Los políticos y la soberbia
Cuando buscaban dónde instalarse conocieron una cooperativa de la que no recuerdan el nombre (o quizá prefieren olvidarlo) ubicada en Hurlingham que les pareció un acto de magia. Laura: “Era hermosa, todo impecable, más de 100 personas. Pero nadie sabía manejar una máquina. Tenían todo para trabajar, y nadie hacía nada”. Las llevaron para ver si podían ayudar a ese grupo a empezar a producir. “Era insólito. Ellos tenían todo, y no hacían nada. Y nosotras que sabíamos trabajar, no teníamos ni hilo. Nos fuimos pensando –más que nunca– en seguir adelante. Si ellos consiguieron hacer algo, ¿cómo no vamos a conseguir nosotros? Al tiempo nos enteramos de que esa fábrica la habían puesto unos políticos”, cuenta Laura. “Acá no nos importa la política –aclara Berta, con énfasis– porque queremos trabajar, seguir adelante”. Producir en esas condiciones, ¿no es política? “Ah, sí, pero es nuestra política. No la de las sinvergüenzadas”.

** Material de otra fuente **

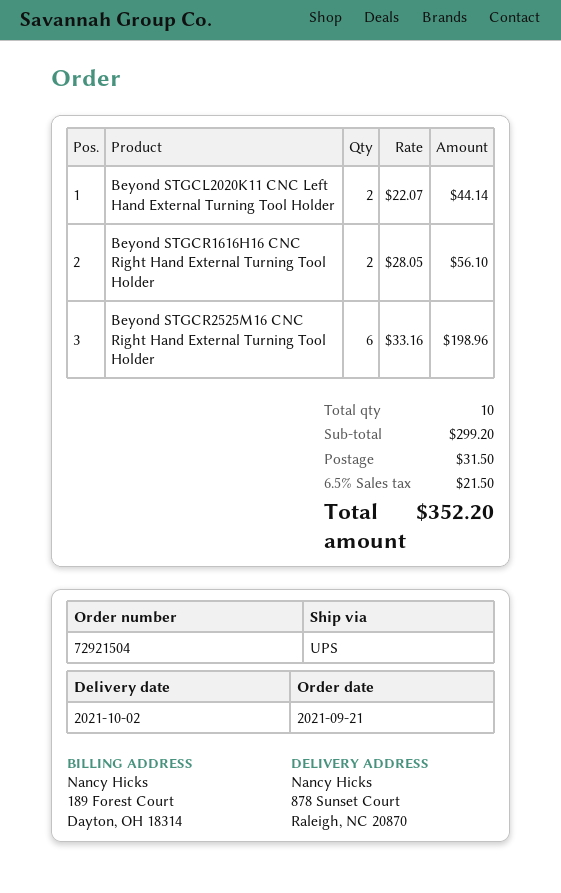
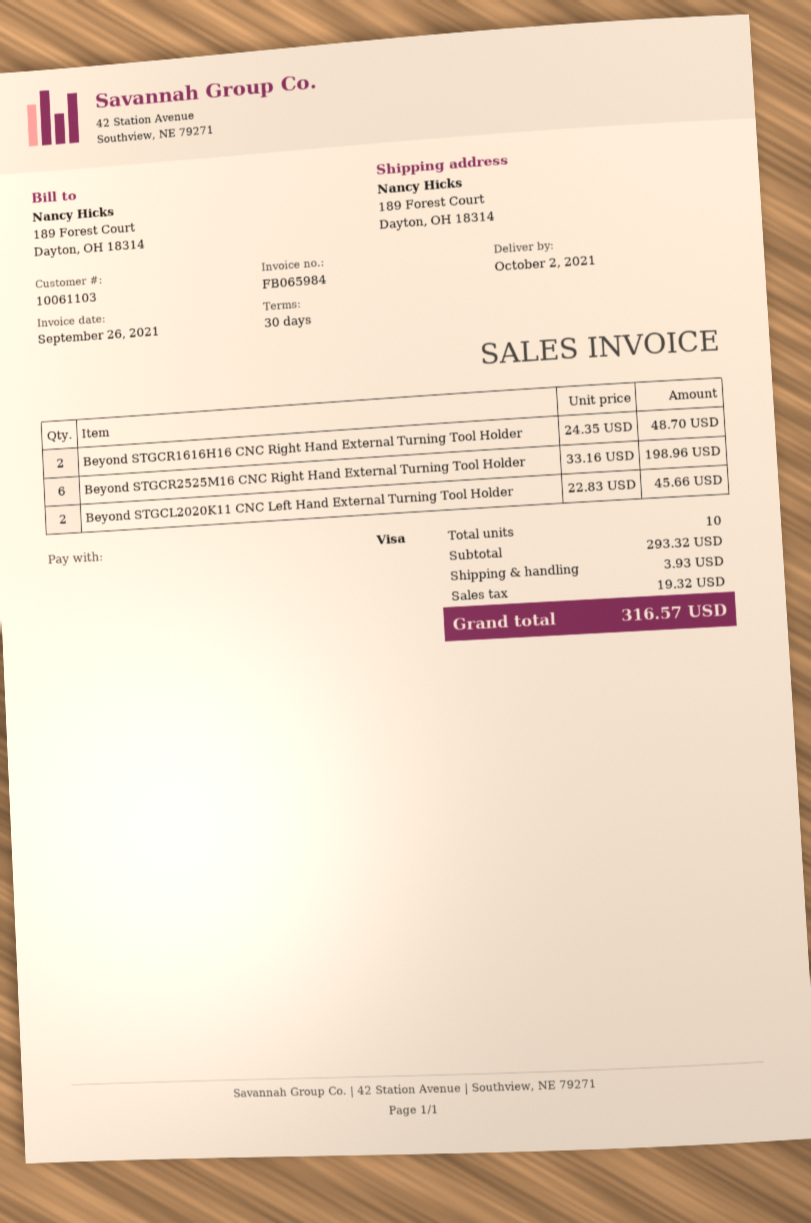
ship to: 878 Sunset Court, Raleigh, NC 20870 -> 189 Forest Court, Dayton, OH 18314
Beyond STGCL2020K11 CNC Left Hand External Turning Tool Holder: 2 x 22.07 = 44.14 -> 2 x 22.83 = 45.66
Beyond STGCR1616H16 CNC Right Hand External Turning Tool Holder: 2 x 28.05 = 56.10 -> 2 x 24.35 = 48.70
subtotal: 299.20 -> 293.32
shipping: 31.50 -> 3.93
tax: 21.50 -> 19.32
total: 352.20 -> 316.57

Los integrantes de Marta Alejandra andan con unos bolsos de los que sale mucho de lo que hacen. Otras de las cosas que hacen no se pueden acarrear en bolsos. “Nos jugamos por lo que creíamos”, dice Berta, mientras Laura se despide: tiene que ir a buscar a Francisco, el bebé que nació el día que las desalojaron.